DDR4 Memory Now Projected to Debut in 2014, But Ramp Up Rapidly

DDR3 to Remain Leading DRAM Tech Till at 2014

by Anton Shilov
06/27/2011 | 02:31 PM

It took over three years for DDR3 dynamic random access memory (DRAM) to take off and become dominating type of memory and it looks like it will remain on the market till at least 2015 as the debut of DDR4 is now delayed till 2014 and even with rapid ramp of the latter shipments will crossover only sometimes in 2015 (more likely later).

 

DDR3 in 2011 is projected to account for 89% of the 808 million DRAM module units shipped this year, up from 67% last year and 24% in 2009, according to market tracking IHS iSuppli. In comparison, the older and slower DDR2 will make up 9% of the module market in 2011, down from 29% last year. The legacy-type product of DDR will take up the remaining module shipments in the market.

With plenty of life left in it, DDR3 will see its share of DRAM module shipments actually rise during the next two years - to 92% in 2012 and to 94% the year after - before it heads down an irreversible cycle of decline that starts in 2014, when DDR4 finally enters mass production.

Originally, the DDR4 standard was supposed to be finalized in 2011 and the first production was expected to start in 2012. However, it looks like, according to iSuppli, the DDR4 got delayed by over one year; probably, due to new point-to-point topology, manufacturing complexity, high clock-speeds (~4266MHz) and other reasons. But the production ramp up of the fourth-generation double-data rate DRAM will be rapid. At present the analyst expect DDR4 to immediately garn about 12% share. By 2015, DDR4 modules are projected to take a majority share of market at 56%, compared to 42% for DDR3, out of total DRAM module shipments of approximately 1.1 billion units.

While erstwhile leader DDR2 remained at the pinnacle of the DRAM module market for approximately four years, DDR3 will enjoy a run at the top for a total of five, starting from 2010 until its projected end as the dominant force by 2014. By then, the main densities of DRAM modules also will have shifted from 1GB in 2009 to 8GB in 2015, IHS iSuppli research shows.

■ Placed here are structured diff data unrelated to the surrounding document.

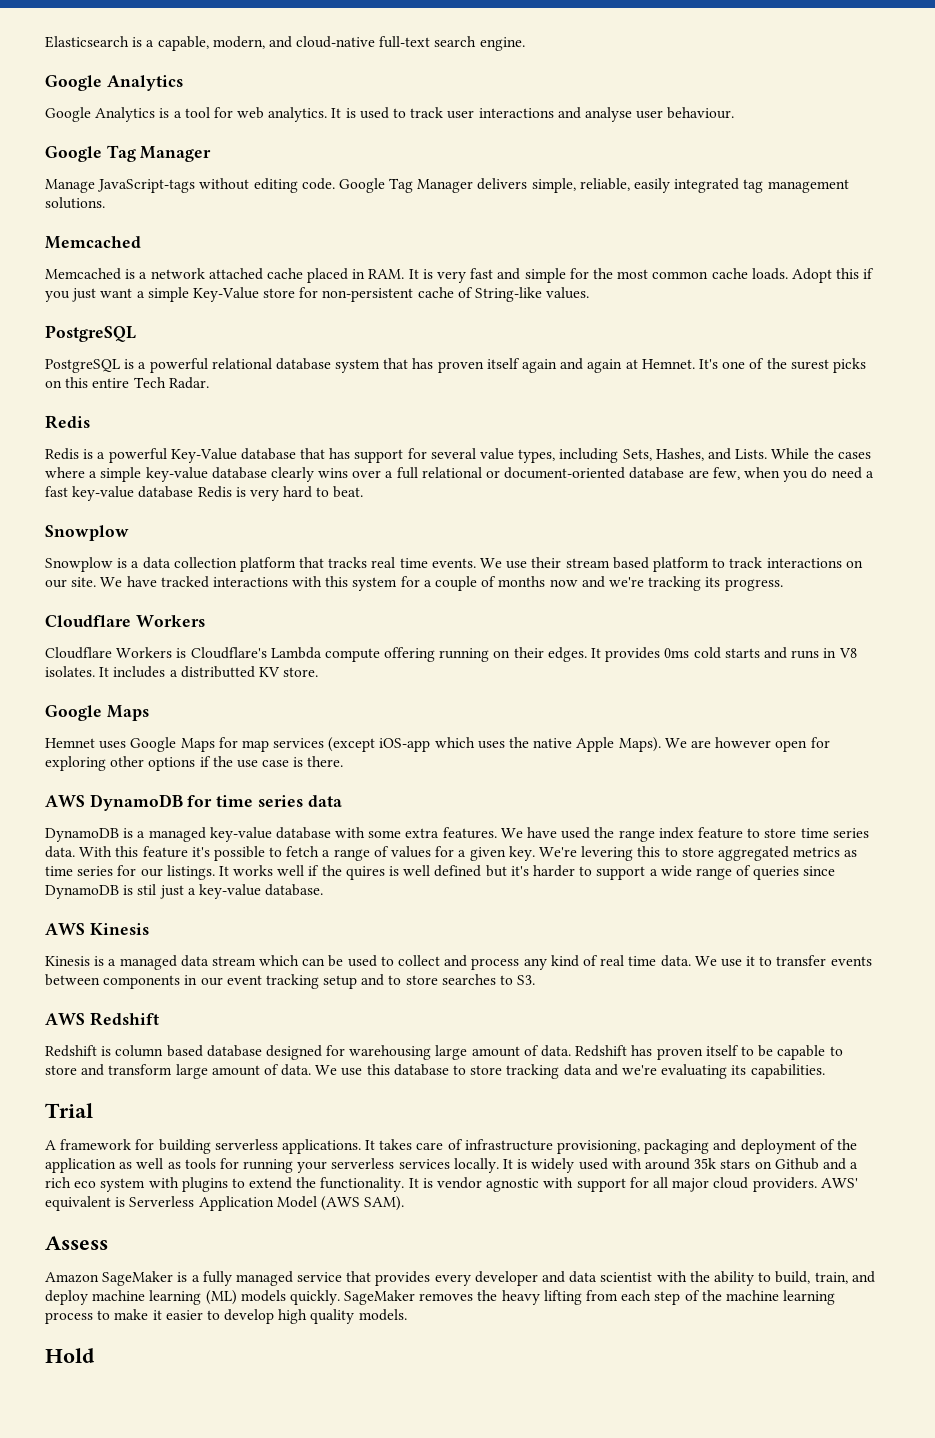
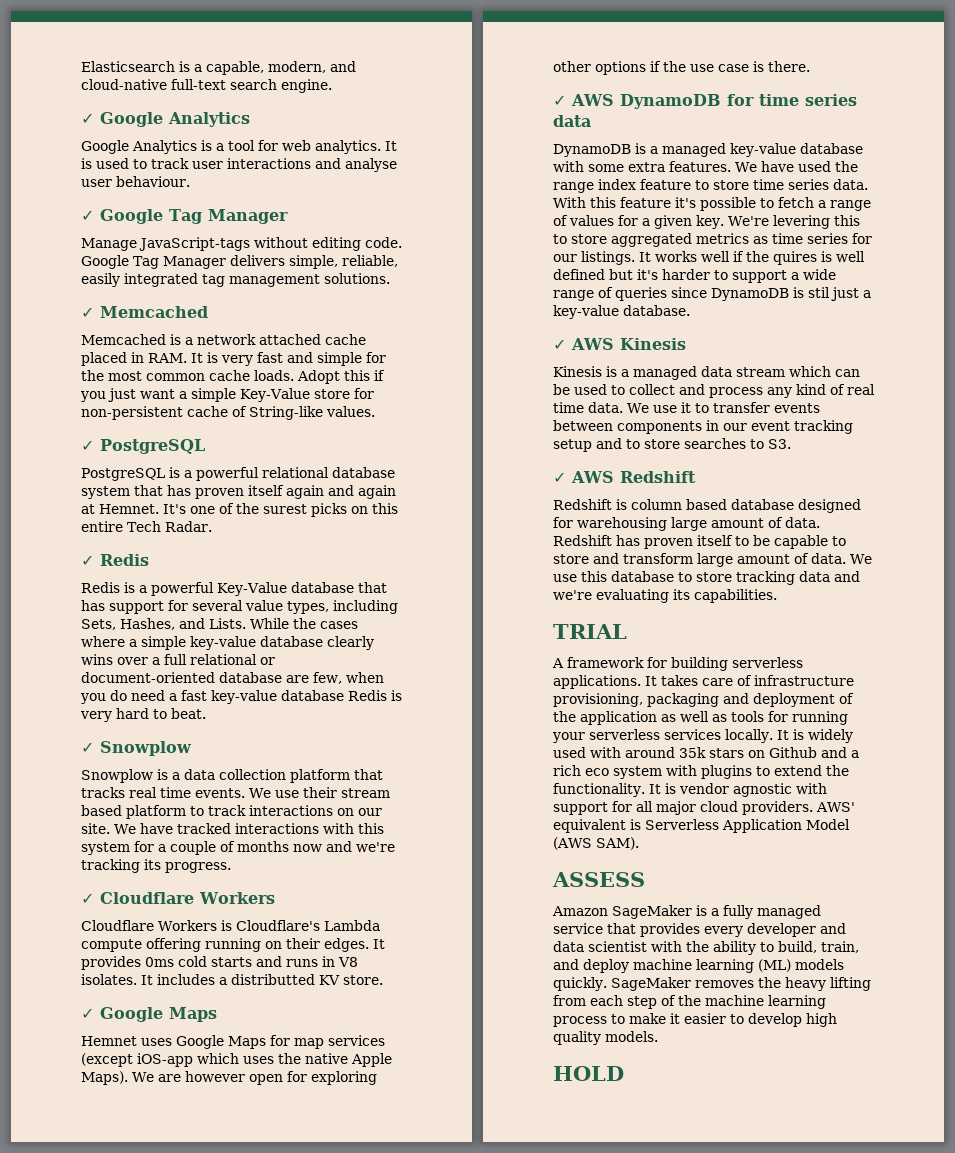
(525, 44) none -> [81,113,94,124] ✓
(735, 113) none -> [81,210,94,221] ✓
(105, 203) none -> [81,307,94,318] ✓
(590, 293) none -> [81,440,94,451] ✓
(209, 383) none -> [81,555,94,566] ✓
(364, 492) none -> [81,742,94,753] ✓
(783, 585) none -> [81,893,94,904] ✓
(319, 672) none -> [81,1008,94,1019] ✓
(344, 761) none -> [553,95,566,106] ✓
(324, 890) none -> [553,339,566,350] ✓
(536, 980) none -> [553,472,566,483] ✓
[45,1103,93,1118] Trial -> [553,624,627,639] TRIAL
[45,1236,108,1250] Assess -> [552,872,645,887] ASSESS
[45,1348,95,1363] Hold -> [553,1066,624,1081] HOLD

With DRAM technology stabilizing for the time being, a new module form factor appears ready to make an initial foray into the higher-performance world of server computers. Load-reduced LRDIMM, mainly in the form of higher densities at 16GB and up, are set to vastly increase the memory capabilities of high-capacity computing workhorses such as enterprise servers and mainframe computers. LRDIMMs will combat the problems associated with signal integrity degradation and hampered performance that start to occur at very high memory densities, with LRDIMMs allowing continued loading and increases in megabyte capacity on specialty systems.

Not compatible with older systems, LRDIMMs will only begin shipping as new computer systems are procured, appearing in the second quarter of 2011.